Las dictaduras, la franquista para Sinisterra, la del ’76 para Gambaro, son un punto de contacto, más allá de los procedimientos, y las formas que fueron adquiriendo sus escrituras. El exilio, el de afuera, y el de adentro; estar y no estar al mismo tiempo. Quedarse o irse, mientras se espera el golpe siniestro en la puerta que tire abajo la puerta y en segundos destruya la vida presente, y la que podía haber sido. Entonces, en el medio del relato biográfico, aparecen los personajes y nos hablan de sí mismos y de los recursos, en una metateatralidad que nos recuerda aquello por lo que los admiramos. Una a una se van sucediendo las piezas que los hicieron centro de un campo que no siempre entendió lo que proponían, pero que poco a poco se fue dejando ganar por el talento de ambos, por voluntad de expresión para que nos diéramos cuenta de un contexto de asfixia en el que nos movíamos y que ellos con su exquisita sensibilidad nos alertaban.

Diálogos y presencia escénica recordando sus textos desde los personajes se suceden en el recorrido de la intriga, a través de una disposición espacial, que le da movimiento a las acciones, fruto de la inteligente dirección de Carlos Ianni, sobre los cuerpos de actrices y actores que responden como un instrumento bien calibrado a lo que se les pide.
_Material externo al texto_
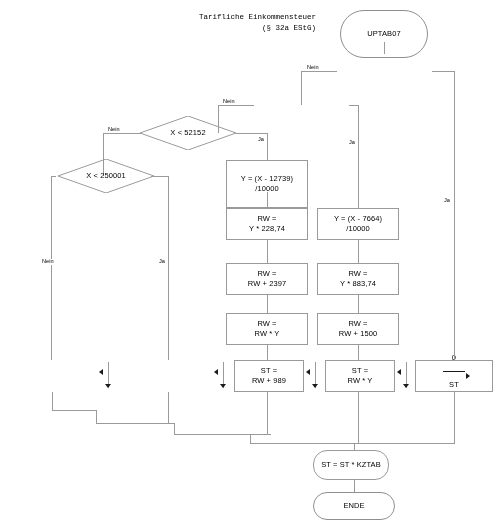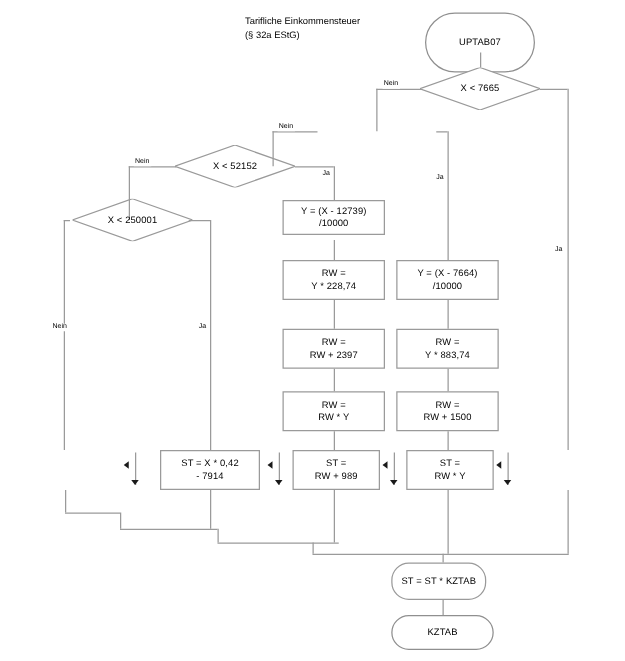--- a/index.html
+++ b/index.html
@@ -59,12 +59,12 @@
 
   .title {
     position: absolute;
-    text-align: left;
+    text-align: right;
     color: #000000;
     font-size: 7.5px;
     line-height: 1.45;
     white-space: pre-line;
-    font-family: Liberation Sans, sans-serif;
+    font-family: Liberation Mono, monospace;
   }
 
   

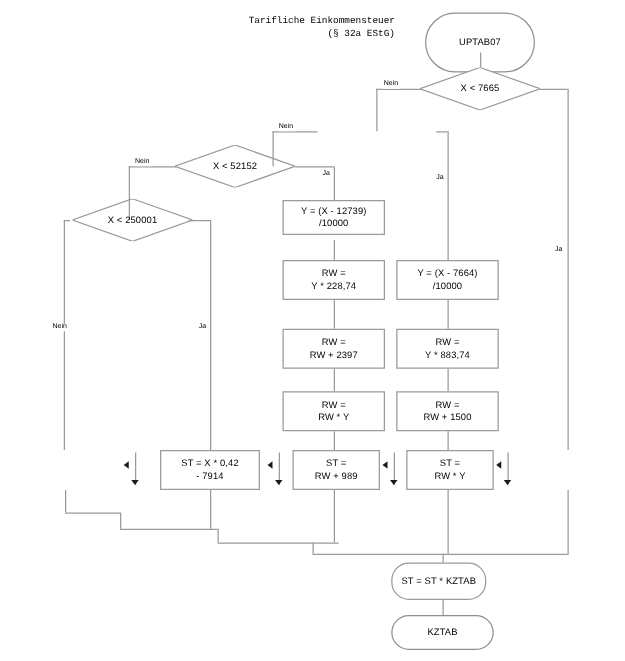--- a/index.html
+++ b/index.html
@@ -135,12 +135,6 @@
 
   <div class="node term" style="left:313px; top:492px; width:82px; height:28px;">KZTAB</div>
 
-  <div class="node dec" style="left:336px; top:54px; width:96px; height:34px;">
-    <svg class="dec-shape" viewBox="0 0 96 34" preserveAspectRatio="none">
-      <polygon points="48,0 96,17 48,34 0,17" fill="#ffffff" stroke="#9a9a9a" stroke-width="1"></polygon>
-    </svg>
-    <span class="dec-label">X &lt; 7665</span>
-  </div>
 
 
   <div class="node dec" style="left:140px; top:116px; width:96px; height:34px;">

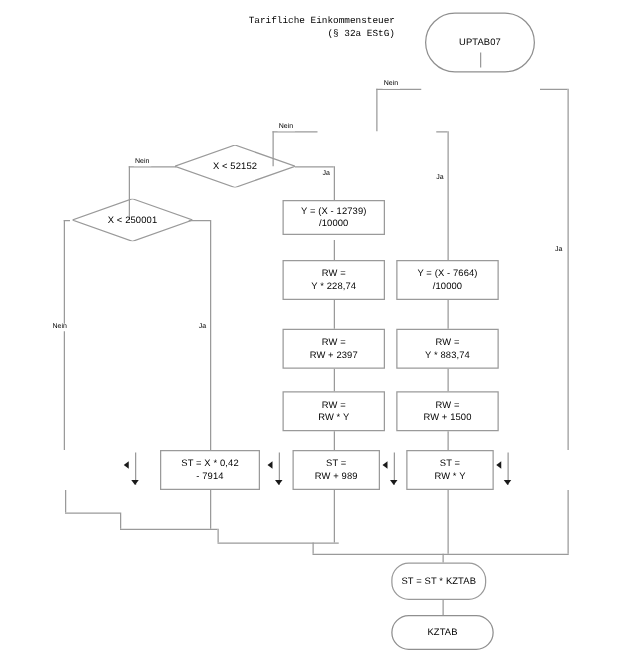--- a/index.html
+++ b/index.html
@@ -151,7 +151,7 @@
     <span class="dec-label">X &lt; 250001</span>
   </div>
 
-  <div class="node proc" style="left:226px; top:160px; width:82px; height:28px;">Y = (X - 12739)
+  <div class="node proc" style="left:226px; top:160px; width:82px; height:48px;">Y = (X - 12739)
 /10000</div>
 
   <div class="node proc" style="left:226px; top:208px; width:82px; height:32px;">RW =

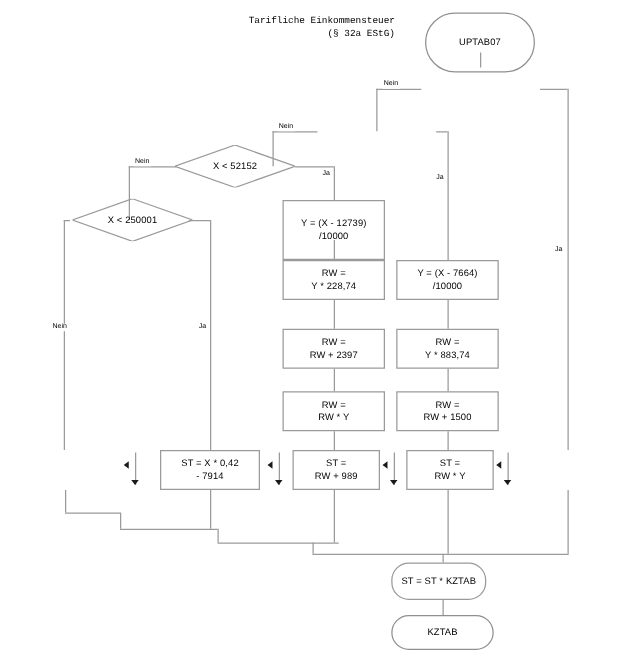--- a/index.html
+++ b/index.html
@@ -179,8 +179,6 @@
 RW * Y</div>
 
 
-  <div class="node proc" style="left:128px; top:360px; width:80px; height:32px;">ST = X * 0,42
-- 7914</div>
 
 
   <div class="node proc" style="left:313px; top:450px; width:76px; height:30px;border-radius:14px;">ST = ST * KZTAB</div>

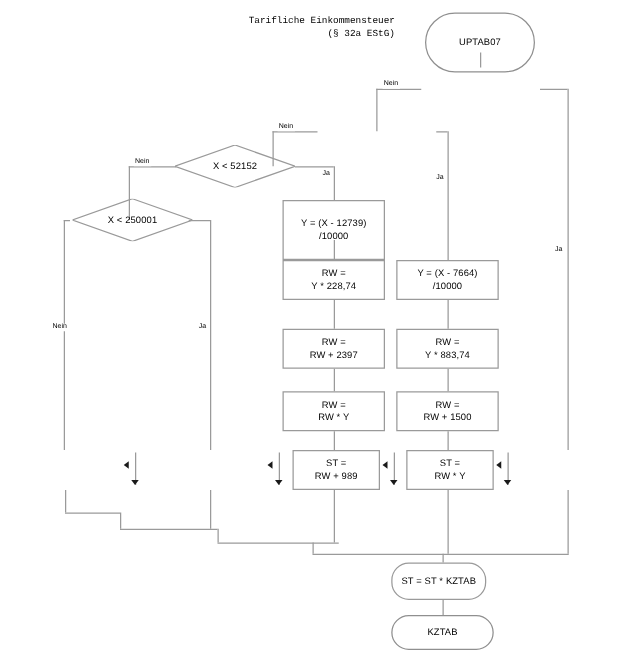--- a/index.html
+++ b/index.html
@@ -180,6 +180,14 @@
 
 
 
+  <div class="node proc" style="left:415px; top:360px; width:78px; height:32px;">
+    <span class="frac">
+      <span class="num">0</span>
+      <span class="bar"></span>
+      <span class="den">ST</span>
+      <span class="tip"></span>
+    </span>
+  </div>
 
   <div class="node proc" style="left:313px; top:450px; width:76px; height:30px;border-radius:14px;">ST = ST * KZTAB</div>
 

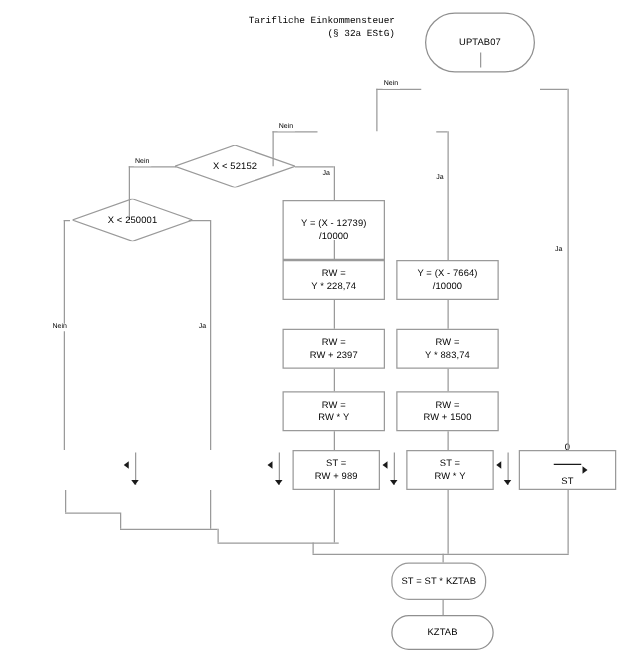--- a/index.html
+++ b/index.html
@@ -133,7 +133,7 @@
 
   <div class="node term" style="left:340px; top:10px; width:88px; height:48px;">UPTAB07</div>
 
-  <div class="node term" style="left:313px; top:492px; width:82px; height:28px;">KZTAB</div>
+  <div class="node term" style="left:313px; top:492px; width:82px; height:28px;">ENDE</div>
Porque las muy buenas actuaciones hacen verosímil el encuentro, tan natural, tan increíblemente posible. Un vestuario que los identifica como seres de humo, negros trajes impersonales, neutrales, y cotidiano con el color del deseo, en los creadores. ¿Quiénes son los creados, y por quién? Porque a veces los personajes tienen luego del principio una vida autónoma, y también se interrogan sobre sus vidas de palabras. Las lecturas, la vida, la memoria, la nostalgia, el pensamiento crítico, todo conforma el material de la creación, y construye una amalgama, que les hace dudar de su procedencia, “-Eso no es tuyo, le dirá el dramaturgo a Gambaro, es de Tío Vania. – Ya lo sé le contesta ella, pero tenía ganas de decirlo, y lo dije”.

Memoriosos y sutiles, francos y nostalgiosos los personajes hablan de sus vidas: las artísticas, y las que se esconden tras las palabras, con la sabiduría de los años, con la tenacidad del deseo, sintiendo la vida en una imagen: el árbol talado, o el perro que juega. Patricia Zangaro realiza con su textualidad una clase de muy buen teatro, a la vez que nos regala la posibilidad de un encuentro, y lo hace desde la sencillez de gestos, sin exaltaciones, sino en el medio tono de lo cotidiano, que con su reiterada persistencia nos sostiene a pesar de los fracasos, los exilios, los dolores, y los años.

Ficha técnica: “Transoceánicas” de Patricia Zangaro. Actúan: Ana María Castel, Guido D’Albo, Teresita Galimany, José María López. Diseño de escenografía: Félix Padrón. Diseño de iluminación: Soledad Ianni. Diseño sonoro: Beatriz Vaca Campayo. Diseño de producción: Mercedes Kreser. Fotos: Martín Siccardi. Asistencia: Luis Emilio Cerna Mazier. Dirección: Carlos Ianni. Duración: 75 minutos. Celcit.